» What needs to be done: In the material below, list every line carrying the string "which".

» Available data:
○ ○ ○ ○ ○

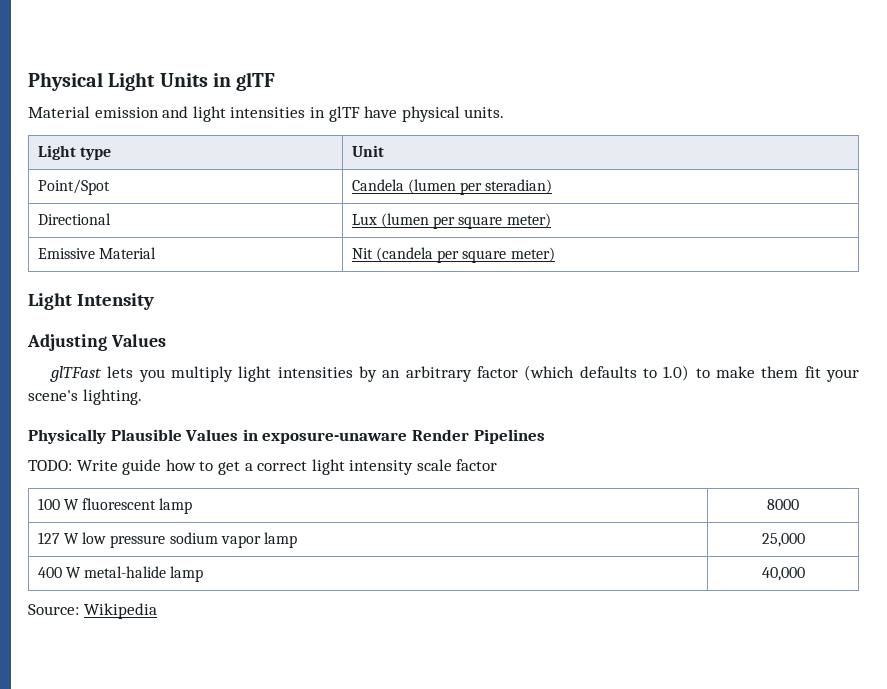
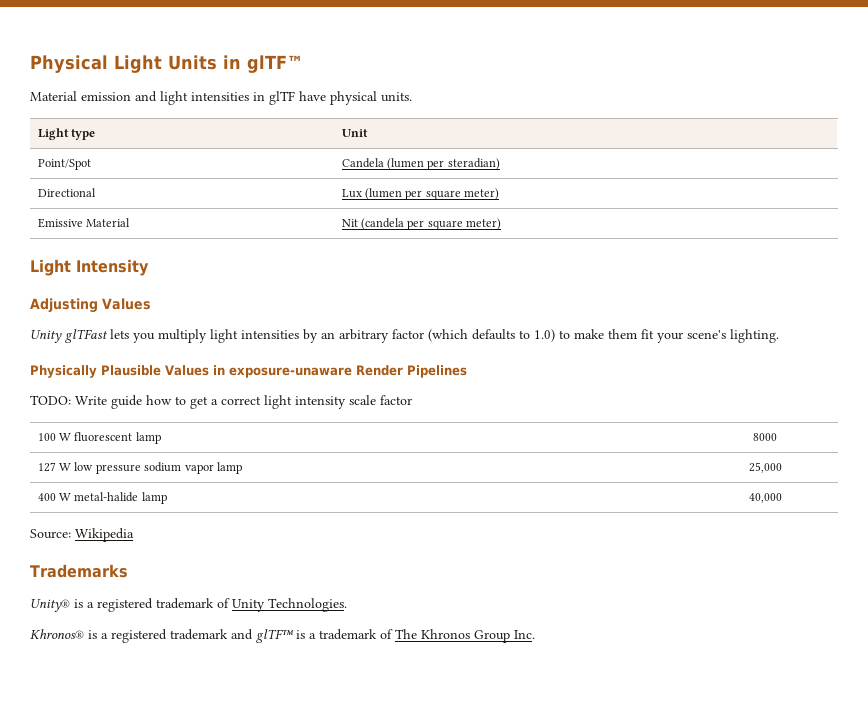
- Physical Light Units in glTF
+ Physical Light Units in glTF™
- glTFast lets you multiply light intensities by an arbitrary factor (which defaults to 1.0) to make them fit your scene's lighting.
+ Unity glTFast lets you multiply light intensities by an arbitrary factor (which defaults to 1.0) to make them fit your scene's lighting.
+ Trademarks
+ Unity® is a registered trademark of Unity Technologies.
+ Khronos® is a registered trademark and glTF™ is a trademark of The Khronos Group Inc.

○ ○ ○ ○ ○

» Written solution:
- glTFast lets you multiply light intensities by an arbitrary factor (which defaults to 1.0) to make them fit your scene's lighting.
+ Unity glTFast lets you multiply light intensities by an arbitrary factor (which defaults to 1.0) to make them fit your scene's lighting.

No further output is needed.